Após "reunião muito produtiva" com Rutte, Trump volta atrás nas tarifas
- 21/01/2026
O presidente norte-americano, Donald Trump, anunciou, esta quarta-feira, ter recuado na intenção de impor tarifas aos países que não concordassem com a anexação da Gronelândia, na sequência de uma "reunião muito produtiva" com o secretário-geral da NATO, Mark Rutte.
"Com base numa reunião muito produtiva que tive com o secretário-geral da NATO, Mark Rutte, criámos o quadro para um futuro acordo relativo à Gronelândia e, na verdade, a toda a região do Ártico. Esta solução, se concretizada, será excelente para os Estados Unidos da América e para todos os países da NATO", começou por contextualizar, na rede social Truth Social.
Face a este "entendimento", o chefe de Estado apontou que não irá "impor as tarifas que estavam previstas para entrar em vigor a 1 de fevereiro".
"Estão a decorrer mais conversas sobre a Cúpula Dourada, no que diz respeito à Gronelândia.
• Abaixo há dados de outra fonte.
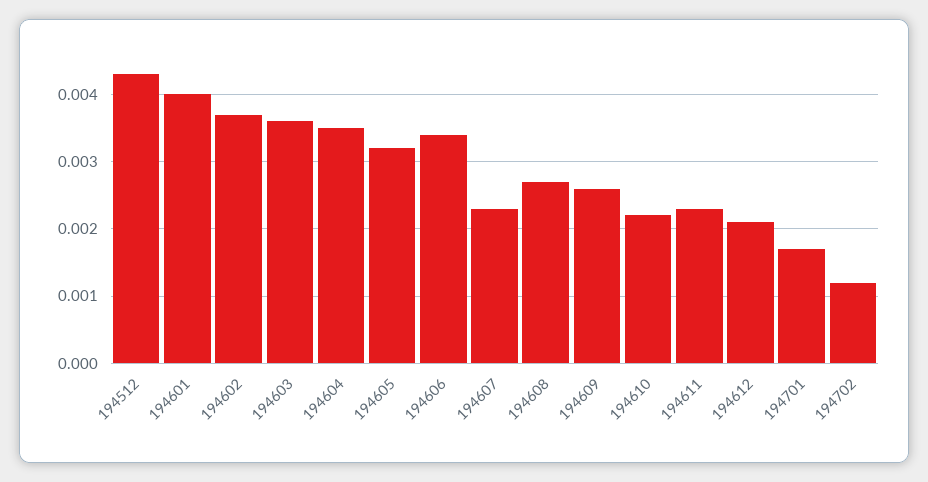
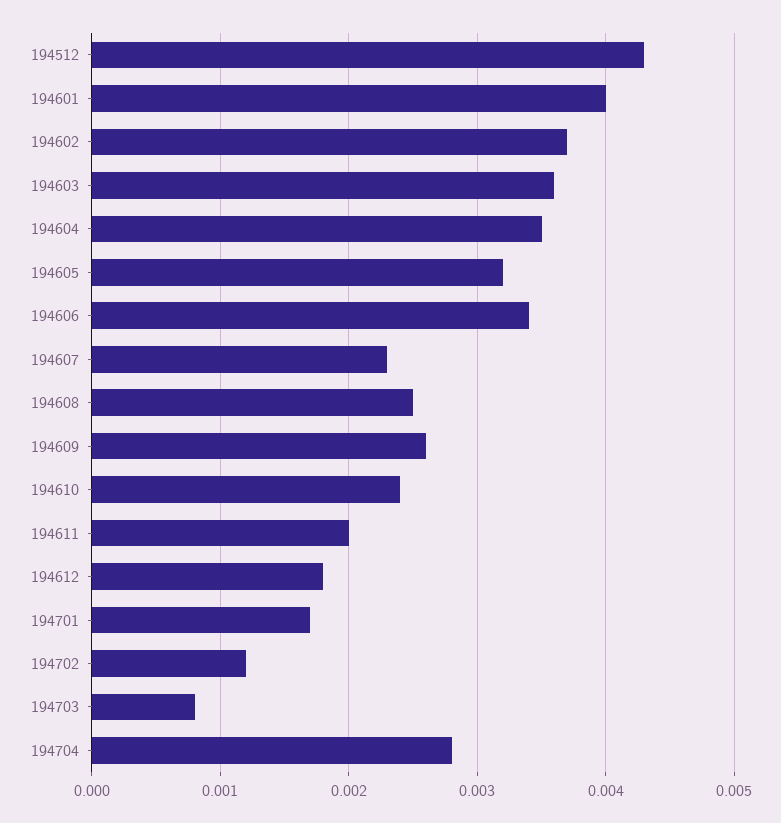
194608: 0.0027 -> 0.0025
194610: 0.0022 -> 0.0024
194611: 0.0023 -> 0.002
194612: 0.0021 -> 0.0018
194703: none -> 0.0008
194704: none -> 0.0028

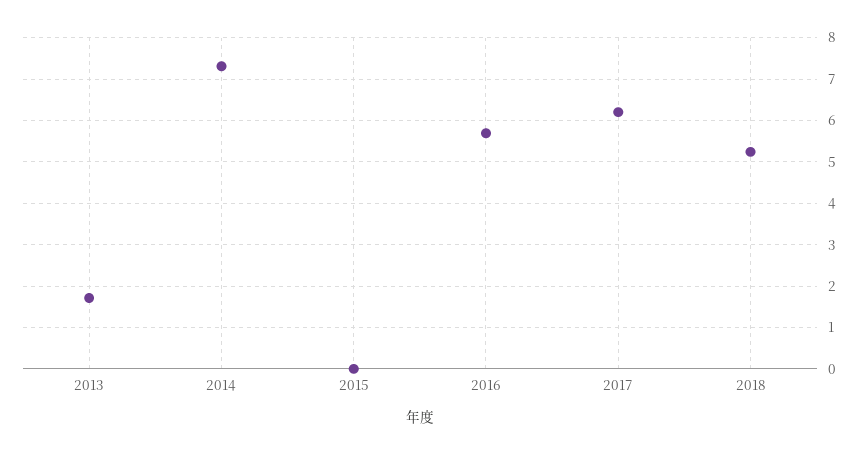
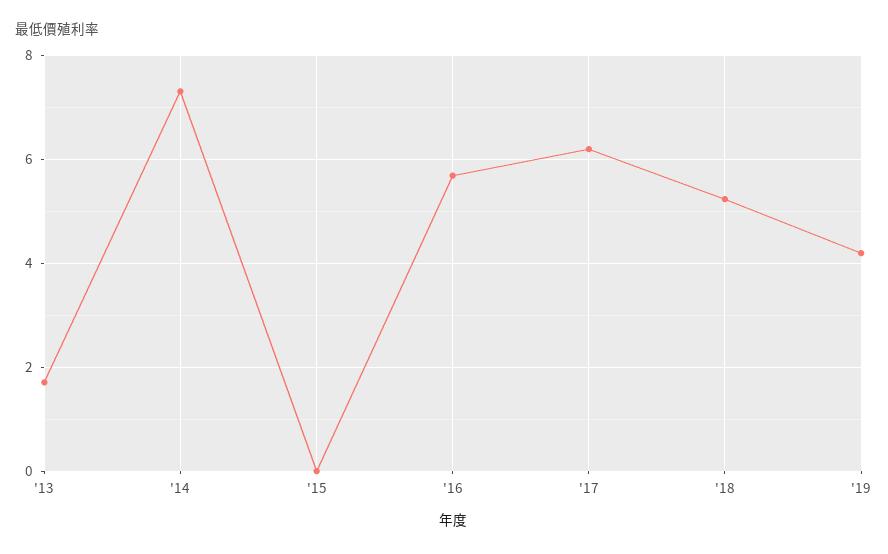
'19: none -> 4.2

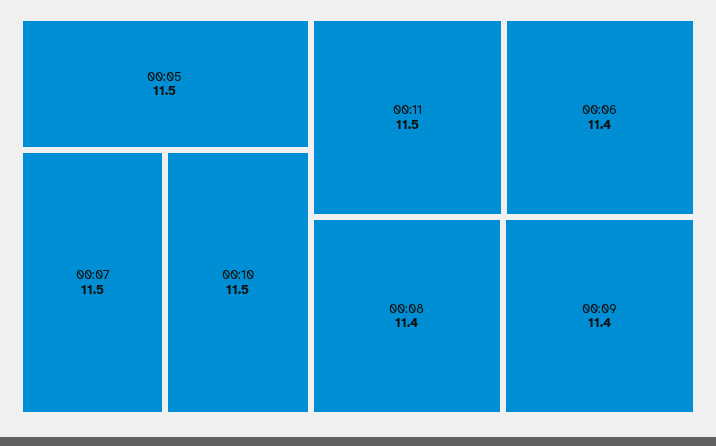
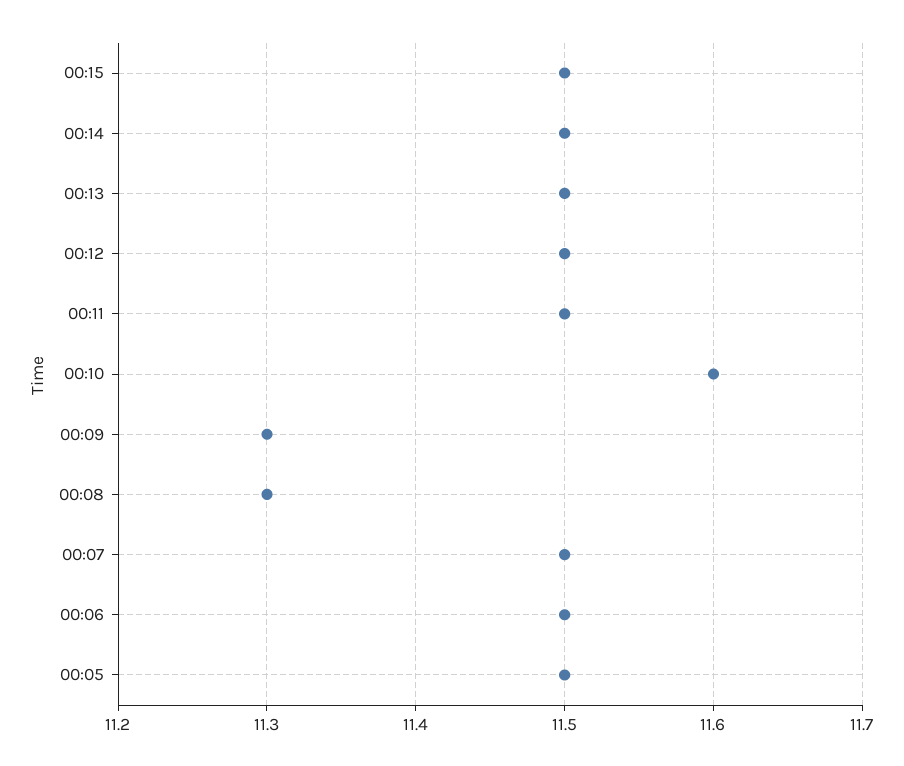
00:10: 11.5 -> 11.6
00:06: 11.4 -> 11.5
00:08: 11.4 -> 11.3
00:09: 11.4 -> 11.3
00:15: none -> 11.5
00:14: none -> 11.5
00:13: none -> 11.5
00:12: none -> 11.5

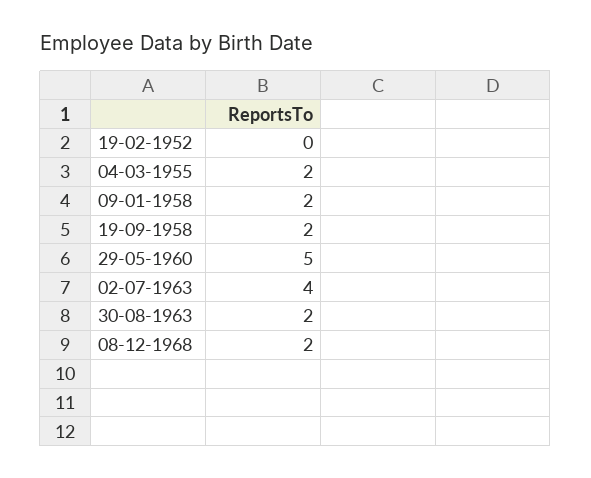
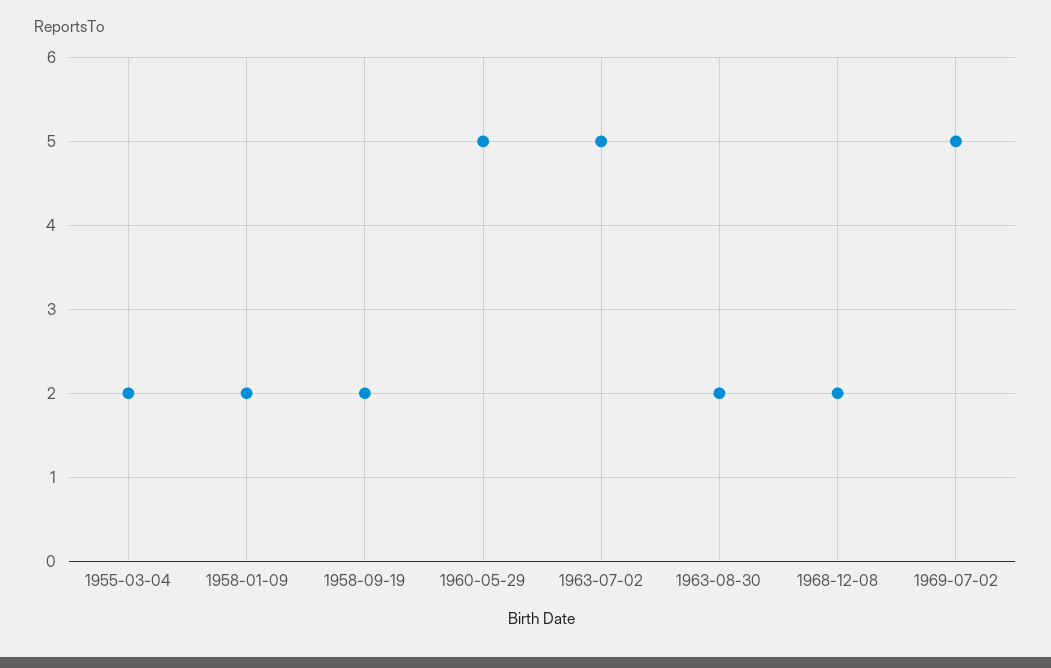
19-02-1952: 0 -> none
02-07-1963: 4 -> 5
1969-07-02: none -> 5

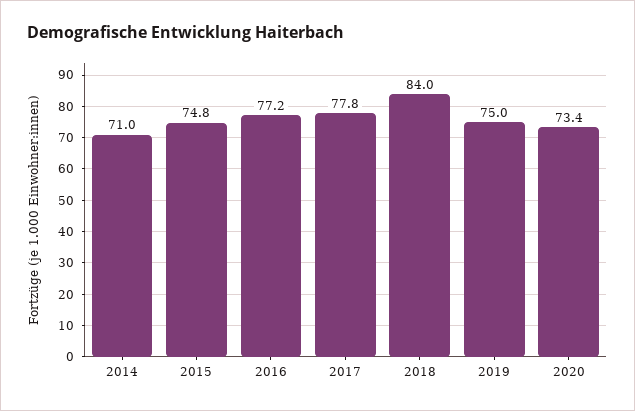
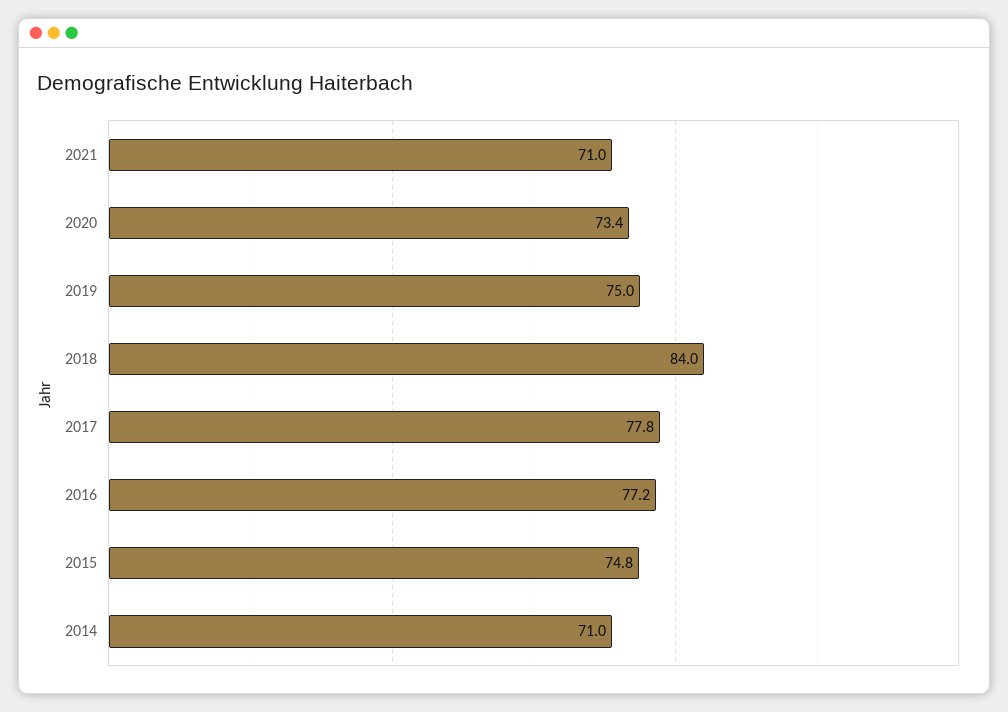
2021: none -> 71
Mais informações serão disponibilizadas à medida que as discussões avançarem. O vice-presidente JD Vance, o secretário de Estado Marco Rubio, o enviado especial Steve Witkoff e vários outros, conforme necessário, serão responsáveis pelas negociações — reportarão diretamente a mim", rematou.
Recorde-se que Donald Trump alertou, no sábado, que cobraria tarifas - de 10% em fevereiro e de 25% em junho - sobre as mercadorias de oito países europeus que se opuseram ao controlo dos Estados Unidos sobre a Gronelândia, entre os quais seis Estados-membros da União Europeia (UE) - Dinamarca, Suécia, França, Alemanha, Países Baixos e Finlândia - e dois outros - Noruega e Reino Unido.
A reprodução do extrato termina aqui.